Liebe Schwestern und Brüder,
wenn Jesus sich als das Brot des Lebens bezeichnet, dann kommen
mir solche Bilder.


Er hat Gott als Vater angesprochen und sich als sein Kind erlebt.


Er hat sich voll und ganz in die Fürsorge Gottes begeben,
alle irdischen und materiellen Sicherungen abgelehnt
und stattdessen volles Vertrauen in Gott gesetzt.


Er hat auf die irdische Königskrone, die ihm das Volk angeboten hat,
verzichtet und stattdessen die Dornenkrone gewählt.

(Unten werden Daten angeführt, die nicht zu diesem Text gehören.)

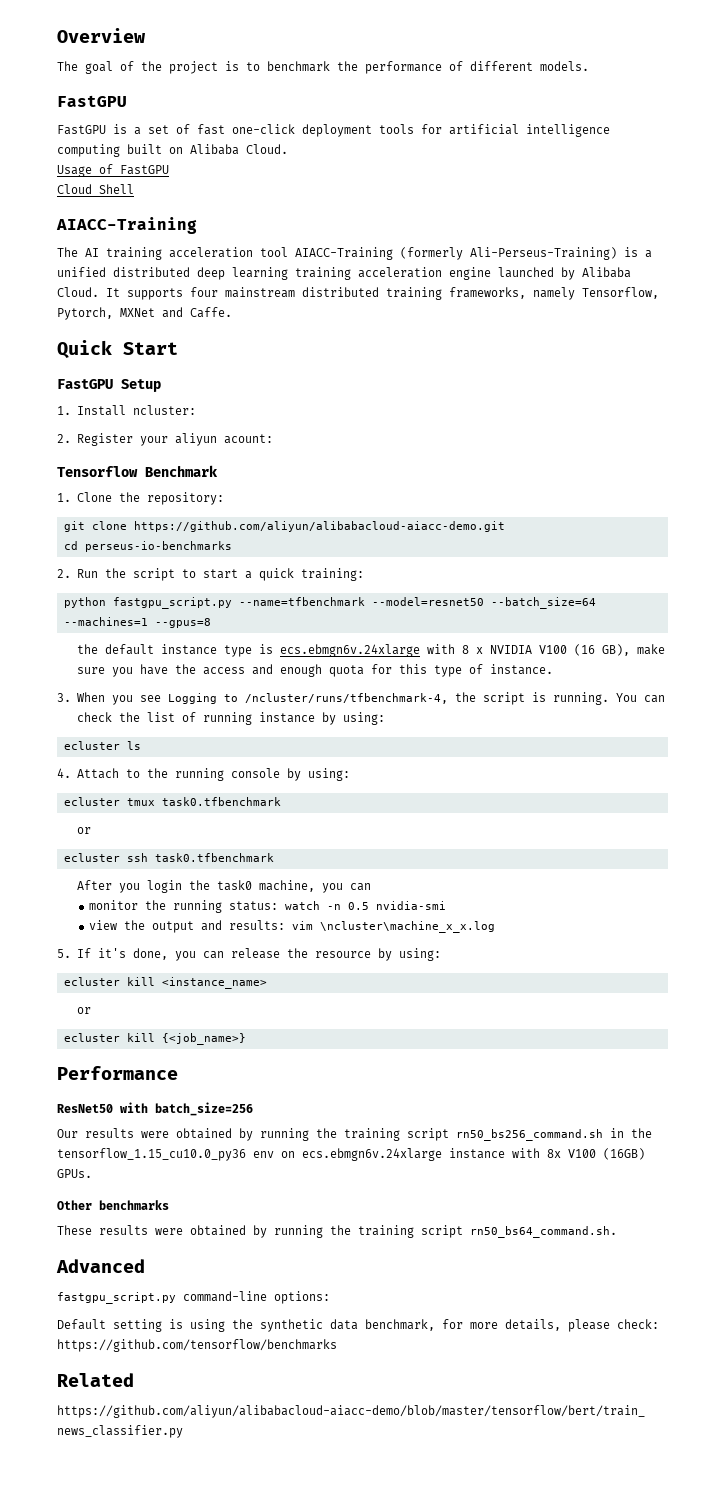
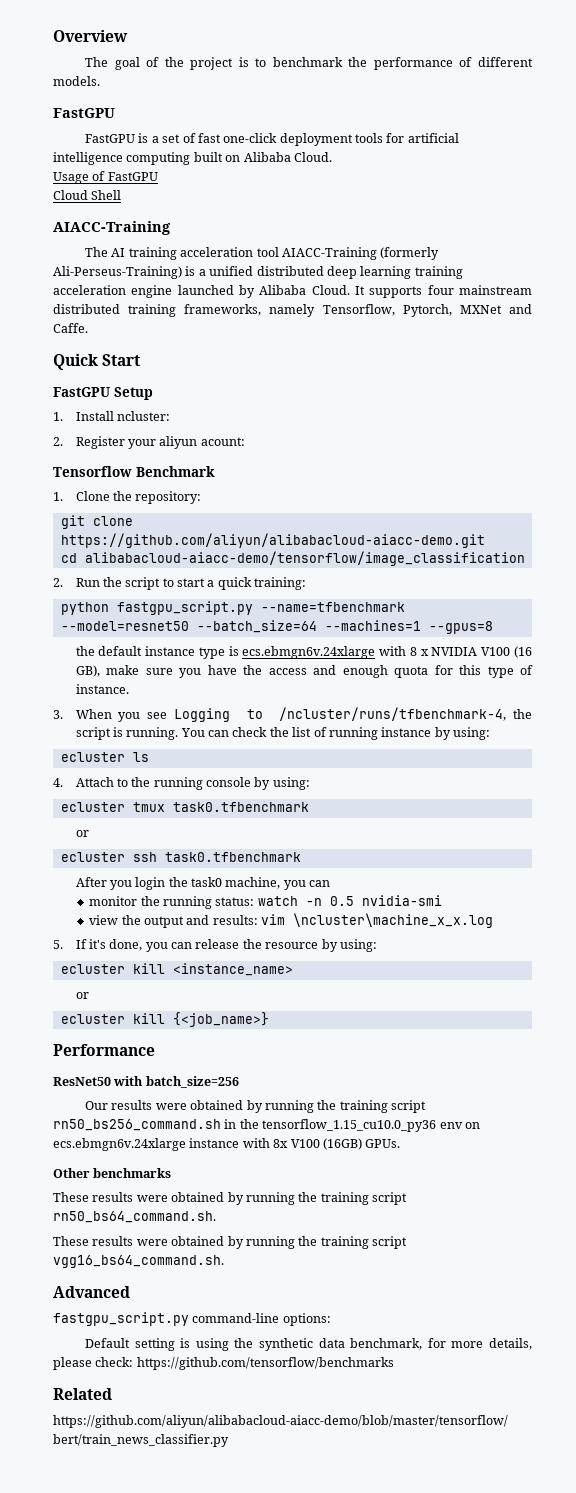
[84,541,232,552] perseus-io-benchmarks -> [84,551,525,566] alibabacloud-aiacc-demo/tensorflow/image_classification
(617, 1232) none -> [53,1236,407,1249] [53,1255,224,1268] // These results were obtained by running the training script vgg16_bs64_command.sh.

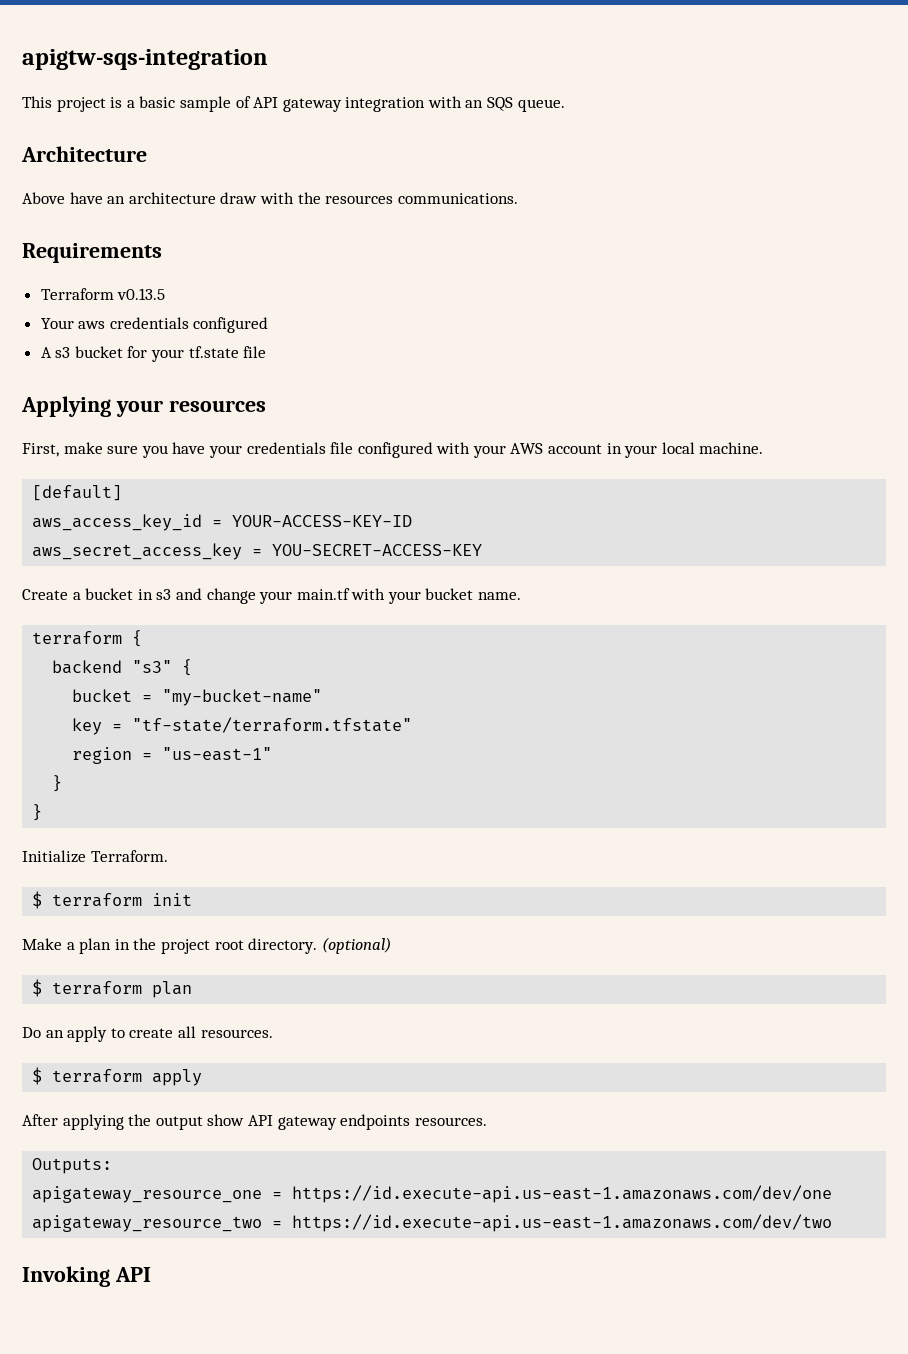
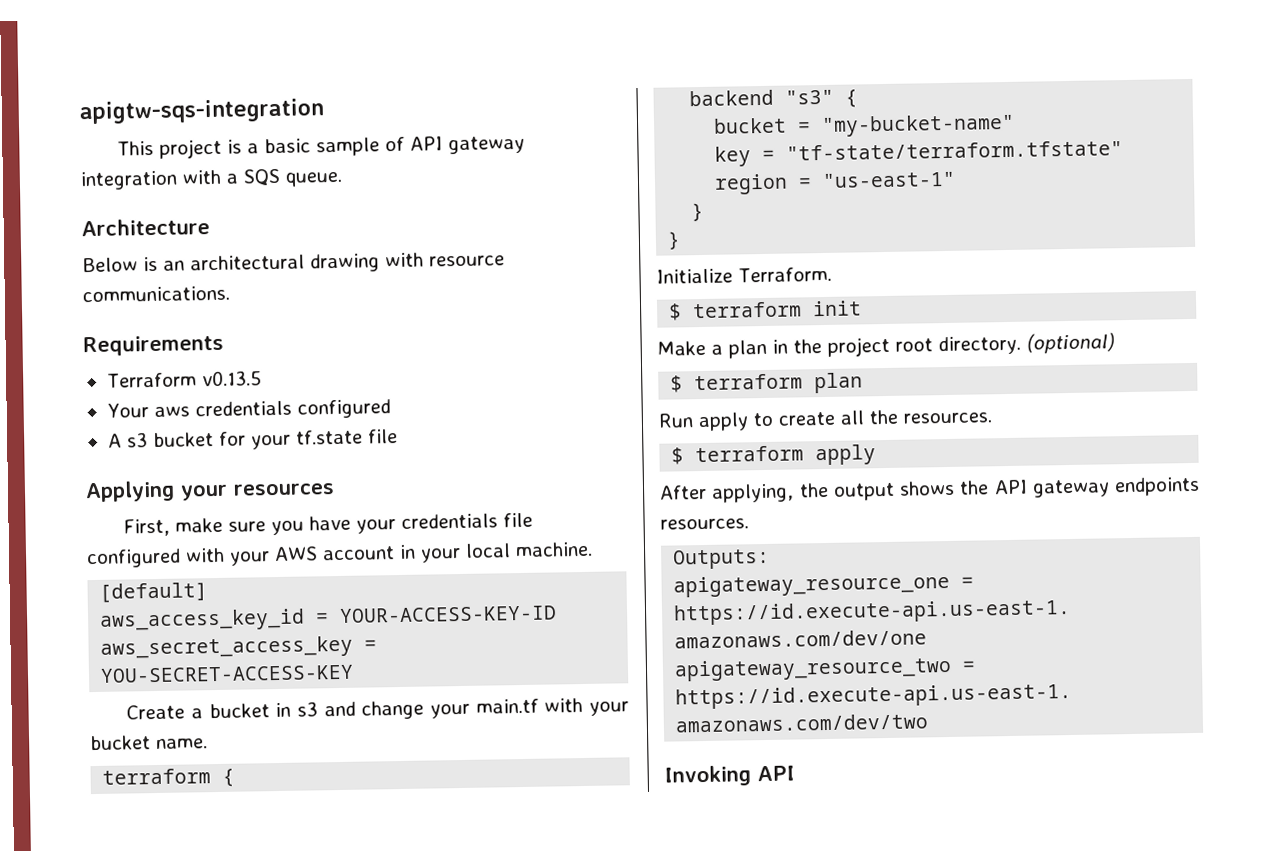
[465,100,484,108] an -> [226,173,238,184] a
[22,192,394,204] Above have an architecture draw with the resources -> [82,252,505,273] Below is an architectural drawing with resource
[22,1027,64,1038] Do an -> [658,413,694,428] Run
(196, 1032) none -> [869,409,898,425] the
[62,1114,124,1130] applying -> [711,483,795,503] applying,
[207,1114,245,1126] show -> [899,480,990,496] shows the

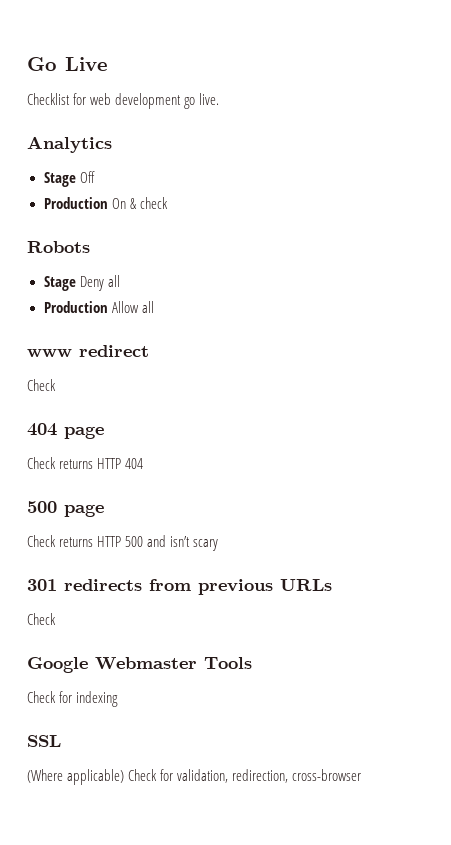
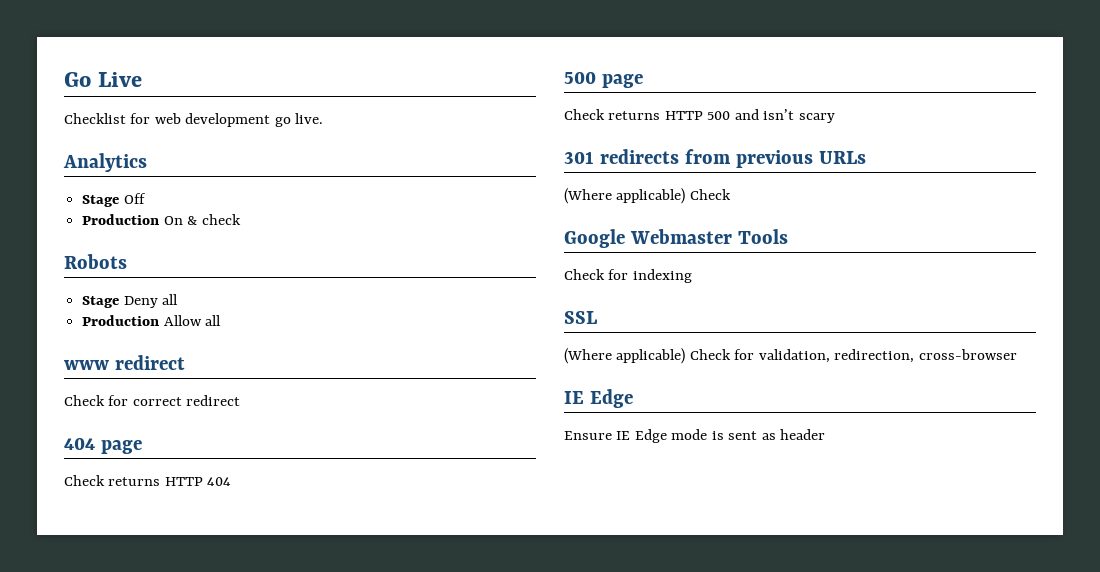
(56, 385) none -> [108,395,241,406] for correct redirect
(332, 585) none -> [564,188,686,204] (Where applicable)
(362, 775) none -> [564,389,633,408] [564,429,826,443] // IE Edge // Ensure IE Edge mode is sent as header

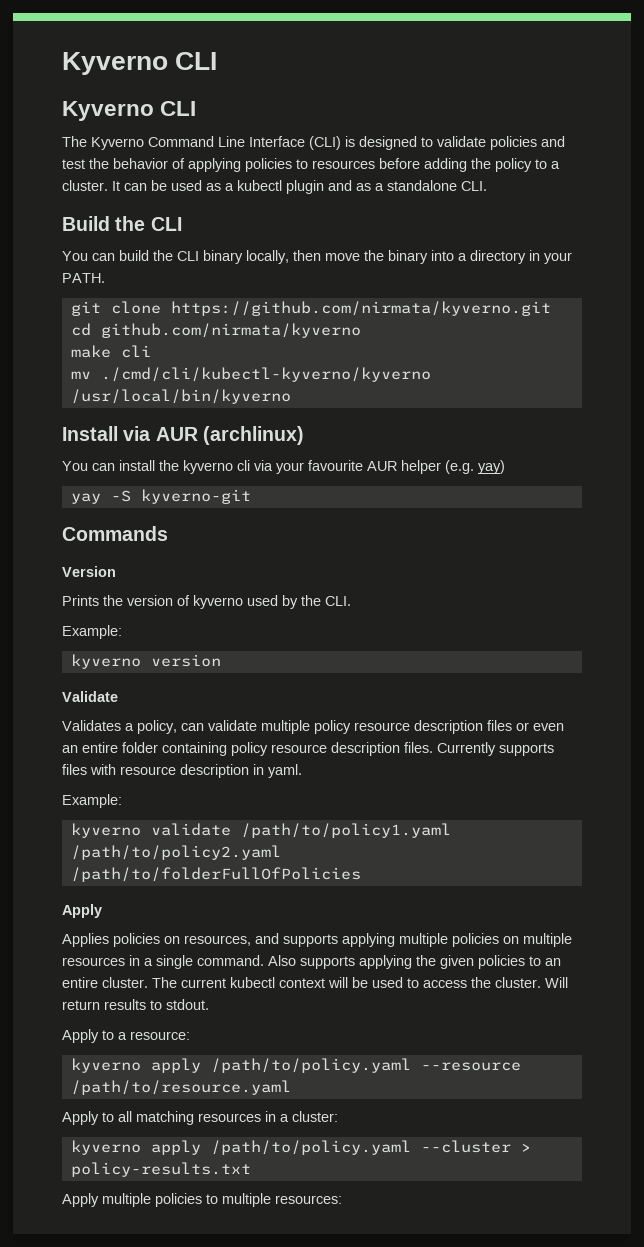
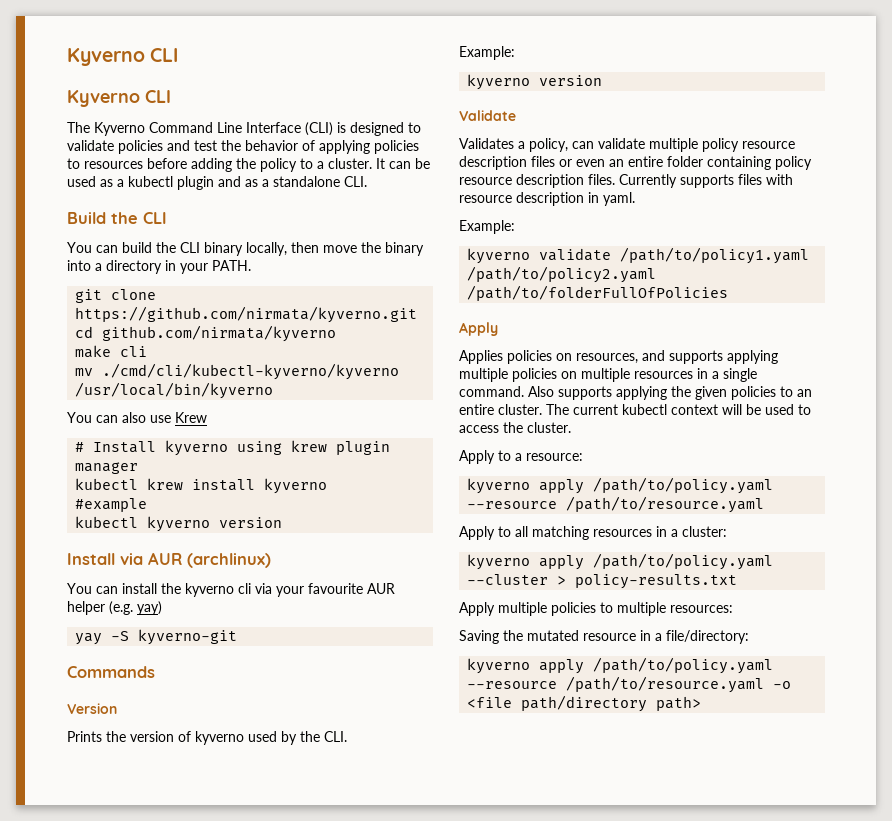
(291, 396) none -> [67,412,207,423] [75,440,391,456] [75,462,139,474] [75,478,328,494] [75,498,148,512] [75,516,283,532] // You can also use Krew // # Install kyverno using krew plugin manager // kubectl krew install kyverno // #example // kubectl kyverno version
[545,977,568,988] [62,999,209,1010] Will return results to stdout. -> (571, 427) none
(342, 1199) none -> [459,630,749,644] [467,657,774,674] [467,676,792,693] [467,695,702,712] // Saving the mutated resource in a file/directory: // kyverno apply /path/to/policy.yaml --resource /path/to/resource.yaml -o <file path/directory path>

Er hat gegen die Logik der Gewalt die Kraft der Empathie und der
Barmherzigkeit gestellt.


Er hat in völliger Übereinstimmung mit sich und der Welt,
mit sich und Gott gelebt.


Wenn wir uns nach ihm richten,
wenn wir dieses Brot nehmen und verzehren,
dann werden wir heil
und dann wird die Welt heil.


Ich glaube, dass es um nicht mehr und um nicht weniger geht.


Die Hoffnung auf diese Heilung stirbt nicht aus,
sie kann nicht getötet werden.


Gott selbst sorgt dafür, dass sie immer wieder zum Leben erweckt
wird
und in keinen Geringeren als in uns, die wir hier versammelt sind,
wird er diese Hoffnung einspeisen.


Wenn wir nachher das Abendmahl miteinander feiern,
dann hören wir die Worte:


Christi Leib für dich gegeben,
– damit du zu ihm gehörst mit Leib und Seele
– damit du seine Liebe spürst am eigenen Leibe
– damit du neuen Mut zum Leben erhältst
Und auch das andere hören wir: Christi Blut für dich vergossen.
– Vergossen, auf dass es dir zur Quelle des Lebens werde
– damit es dich erfrischt auf den Durststrecken des Lebens
– und auf dass es dich tröste in deinem Leid, in deinem
Schmerz und deiner Trauer.
( H.-J. Milchner, Gottesdienst Praxis 3, 1999)


Dieses himmlische Brot will uns vereinen mit allem, was Gott
geschaffen hat – den Menschen, den Tieren und der Natur.